VICIS was founded to develop new helmets that allow for a significant reduction in impact forces on the human brain. The company’s first model is the ZERO1.

And UAB researchers and physicians are already conducting extensive research to help address concussions and traumatic brain injury among athletes.

These include efforts by the Sports Medicine Concussion Clinic at Children's of Alabama, the Vestibular and Oculomotor Research Laboratory and the School of Engineering.

“VICIS’ mission and progress to this point were a perfect match for what UAB brings to the table,” said Kathy Nugent, executive director for UAB’s Bill L. Harbert Institute for Innovation and Entrepreneurship.

Some of the research at UAB has been led by Dean Sicking in the School of Engineering, who is known for his design of interstate guardrails and the Safer Barrier used in NASCAR.

He and his lab assistants have used special software to analyze thousands of helmet-to-helmet impacts in football.

“Football helmets have been designed to prevent skull fracture, and they do a very good job at that,” Sicking said in a UAB news release. “But helmets have not evolved to address concussions.

Engineers at the UAB Materials Processing and Applications Development Center have been developing new helmet materials using Sicking’s design.

The new partnership will allow UAB and VICIS to combine technologies.

The announcement has attracted a fair amount of media attention this week.

Dave Marver, CEO of VICIS, told Jon Solomon of cbssport.com that most of college football's top 25 teams will evaluate the Zero1 helmet during spring practice, and more than 10 NFL teams are trying the helmet in offseason training sessions.

UAB declined to provide financial terms of the partnership, but the parties will share expertise and intellectual property, according to Solomon.

“It's a damn good padded helmet,” Dorsett said, according to AL.com. “It looks like it's got all the protection you need."

UAB released photos of a Zero1 with a Blazers logo but said that this was strictly for marketing purposes and that it is not yet an official UAB helmet.

Student seeks big scholarship

Courtesy UAB

Hriday Bhambhvani, a UAB mathematics and neuroscience major, is a finalist for the Gates Cambridge Scholarship, one of the most selective postgraduate scholarships in the world.

Bhambhvani, a UAB Honors College student from Birmingham, will interview for the scholarship in Washington, D.C., Jan. 27-28, according to a UAB news release.

If selected, Bhambhvani would receive funding to pursue a Master of Philosophy degree in biological science at the University of Cambridge.

Bhambhvani was previously selected for the NIH Summer Internship Program and the Amgen Scholars Program, and was named Honorable Mention for the Goldwater Scholarship.

Fighting cancer

UAB has received a five-year, $16.6 million renewal grant from the National Cancer Institute for the partnership between the Comprehensive Cancer Center, Morehouse School of Medicine and Tuskegee University to address cancer disparities among African-Americans, according to a UAB news release.

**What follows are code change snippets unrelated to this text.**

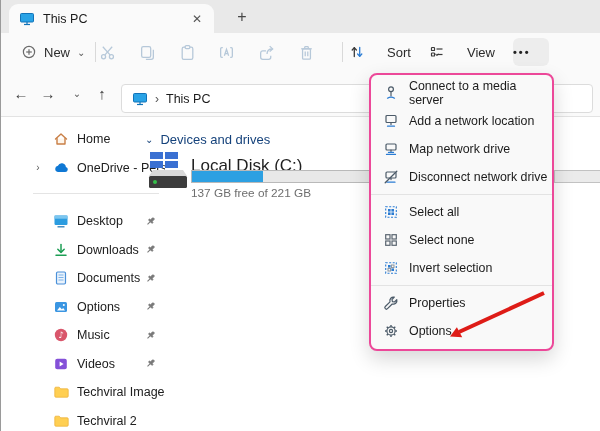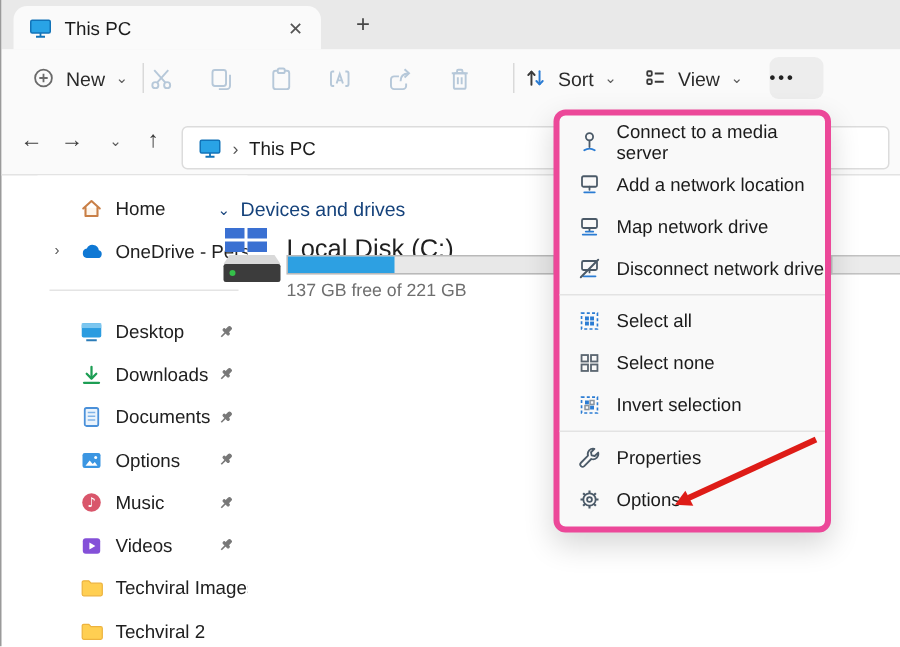--- a/index.html
+++ b/index.html
@@ -25,7 +25,7 @@
   .new-btn{ left:16px; gap:7px; padding:0 4px; font-size:13px; color:#2b2b2b; }
   .vsep{ position:absolute; top:42px; width:1px; height:20px; background:#d9d9d9; }
   .icon-btn{ width:28px; }
-  .text-btn{ gap:7px; font-size:13px; color:#2b2b2b; }
+  .text-btn{ gap:22px; font-size:13px; color:#2b2b2b; }
   .more-btn{ left:512px; width:36px; background:#ededed; border-radius:6px; font-size:11px; letter-spacing:2px; color:#222; font-weight:bold; }
   
   .nav-glyph{ position:absolute; top:70px; height:47px; display:flex; align-items:center; justify-content:center; width:18px; font-size:15px; color:#3c3c3c; }

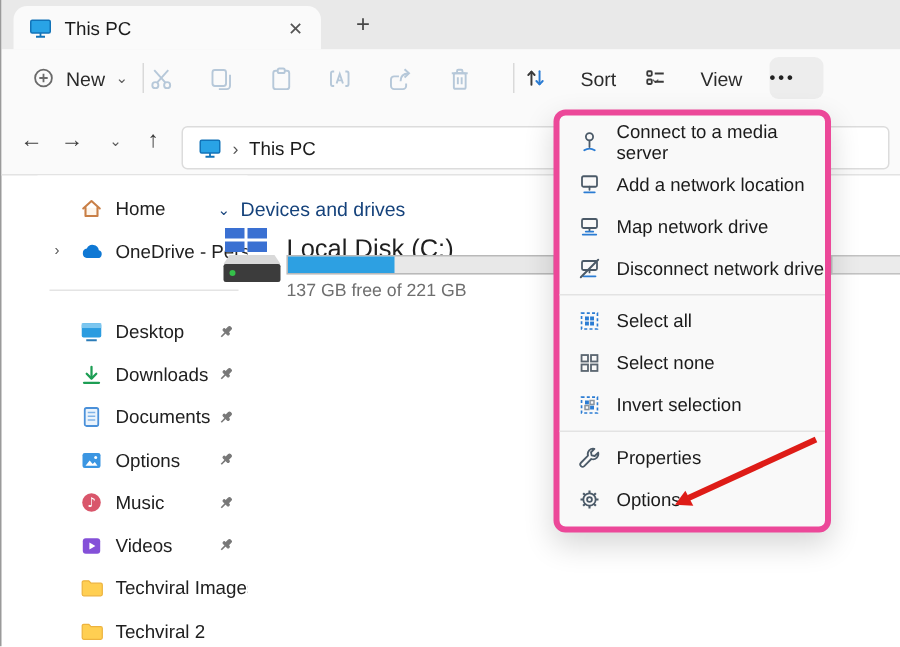--- a/index.html
+++ b/index.html
@@ -56,7 +56,7 @@
   
   .menu{
     position:absolute; left:368px; top:73px; width:185px;
-    background:#f9f9f9; border:4px solid #ec4899; border-radius:8px;
+    background:#f9f9f9; border:2px solid #ec4899; border-radius:8px;
     box-shadow:0 8px 20px rgba(0,0,0,.16); padding:4px 0; z-index:5;
   }
   .menu-item{ height:28px; display:flex; align-items:center; padding-left:12px; gap:10px; font-size:12.4px; color:#1b1b1b; border-radius:4px; }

“Culture, environment, health care access, socioeconomics and population-specific genetic differences contribute to high cancer incidences and to cancer health disparities,” said Upender Manne, lead principal investigator and professor in the UAB Department of Pathology, in the news release. “Our efforts are focused on answers to these problems.”

Dr. Edward Partridge, director of the Comprehensive Cancer Center and co-principal investigator, said that, “Cancer rates are 10 percent higher among African-Americans than Caucasians, and death rates are double those of Caucasians.”

Partnership activities include bench- and community-level cancer research with a goal of understanding the causes for cancer disparities, as well as education and training programs.

The community outreach activities of the Partnership promote cancer awareness and healthy lifestyles among underserved populations and encourage minority participation in therapeutic clinical trials.